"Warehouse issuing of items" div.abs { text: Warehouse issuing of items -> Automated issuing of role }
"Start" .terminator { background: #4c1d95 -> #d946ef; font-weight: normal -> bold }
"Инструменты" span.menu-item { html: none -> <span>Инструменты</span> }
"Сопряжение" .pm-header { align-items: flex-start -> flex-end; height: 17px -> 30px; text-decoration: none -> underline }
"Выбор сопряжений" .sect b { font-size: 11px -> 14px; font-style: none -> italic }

* * *

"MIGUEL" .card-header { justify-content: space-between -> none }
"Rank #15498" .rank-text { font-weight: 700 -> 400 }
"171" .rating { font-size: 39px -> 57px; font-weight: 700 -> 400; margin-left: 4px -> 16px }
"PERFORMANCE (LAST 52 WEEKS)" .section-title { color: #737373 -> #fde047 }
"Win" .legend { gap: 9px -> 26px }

Exercise:
In the listing above, find the line with "text: Warehouse issuing" and the line with "font-size: 11px ->". Output those two lines and every line between them, exactly as written.

Result below:
"Warehouse issuing of items" div.abs { text: Warehouse issuing of items -> Automated issuing of role }
"Start" .terminator { background: #4c1d95 -> #d946ef; font-weight: normal -> bold }
"Инструменты" span.menu-item { html: none -> <span>Инструменты</span> }
"Сопряжение" .pm-header { align-items: flex-start -> flex-end; height: 17px -> 30px; text-decoration: none -> underline }
"Выбор сопряжений" .sect b { font-size: 11px -> 14px; font-style: none -> italic }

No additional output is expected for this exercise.